Hilarion, Lamion, Xikos, and Medander returned to wash the king and change his shirt. Galen came to examine him and found Petrus already in the waiting room ready to rush to the king’s bedside.

The king sent both of them away.

Next, the Mede ambassador arrived, having finished lecturing the king of Sounis. He insisted that there must be recompense for the assault on Sounis’s ambassador and that it would damage trade with the empire if there was not some immediate remedy.

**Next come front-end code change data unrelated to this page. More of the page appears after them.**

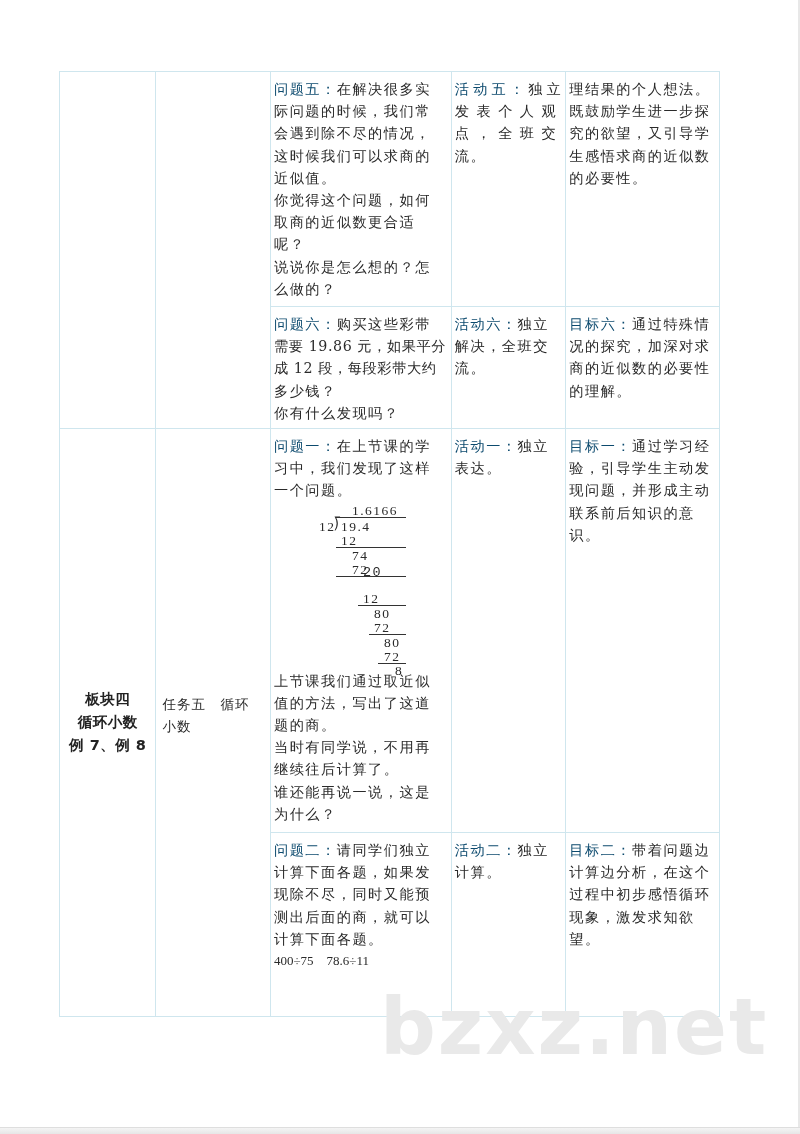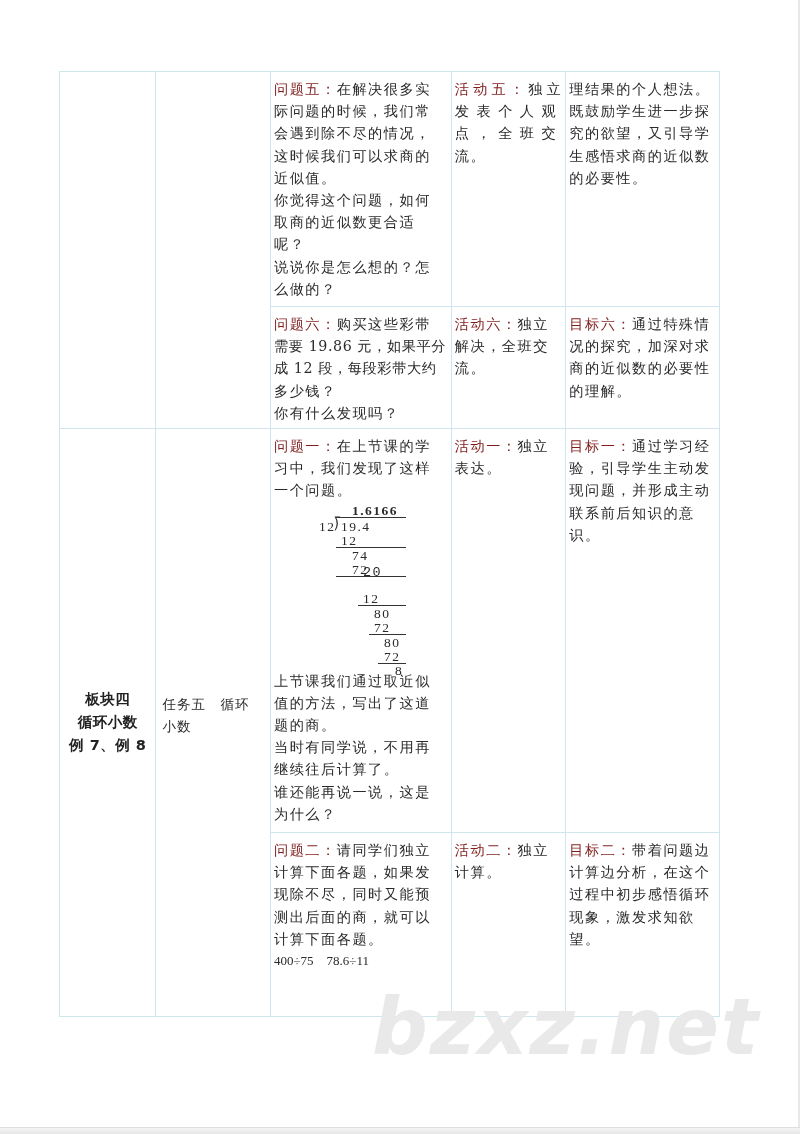"问题五：" .lbl { color: #7f1d1d -> #0c4a6e }
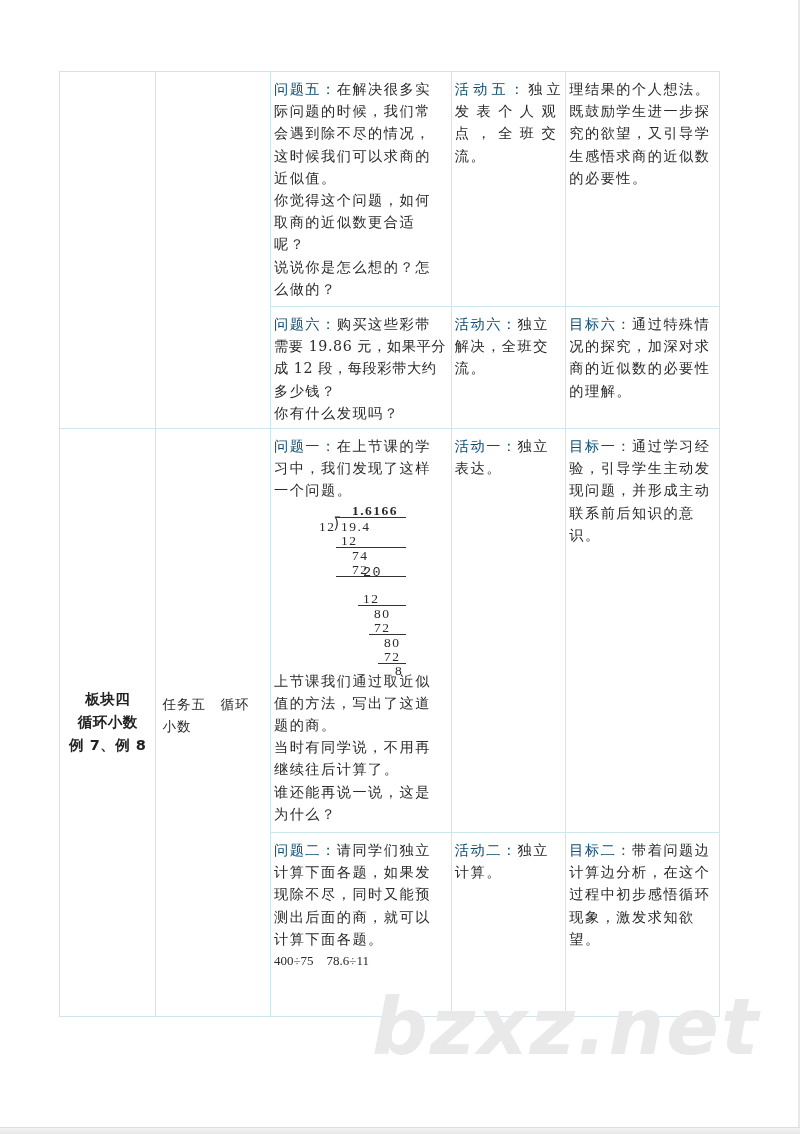"1.6166" span { font-weight: bold -> none }
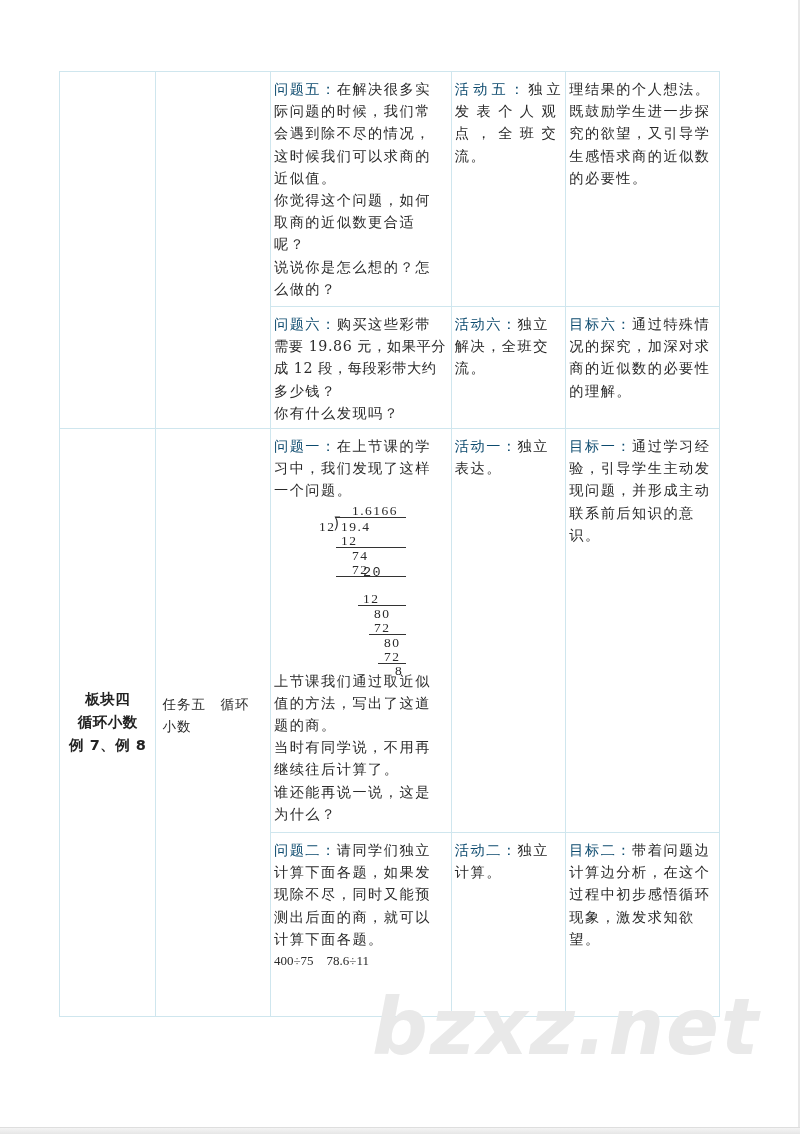"bzxz.net" .watermark { font-style: italic -> none; left: 372px -> 380px }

“I so admire your diplomatic skills, Melheret,” said the king. “Ten thousand Mede soldiers landed in Sounis and you are pretending to be outraged because Sophos winged his ambassador. I have an idea. I won’t say anything about the invasion of a country under my protection and you won’t ever raise the issue of that idiot Sophos shot again. And you can stop making idle threats, because I know you are going to agree.”

“And how do you know that, Your Majesty?” said Melheret down his nose in his best affectation of curious condescension.

“Because you don’t like your ‘brother ambassador’ and you’re secretly delighted Akretenesh got what was coming to him.”

Melheret opened his mouth and then closed it again.

“Let us not behave like children, Melheret. You and your ambassador in Eddis will remain because it suits the empire to have you here spying on us. The emperor browbeat us into the exchange of ambassadors, not the other way around. While you may keep up this pretense in public—that we are civilized nations at peace with one another—we both know that your emperor means to crush the Little Peninsula under his sandal as he advances on the Continent.”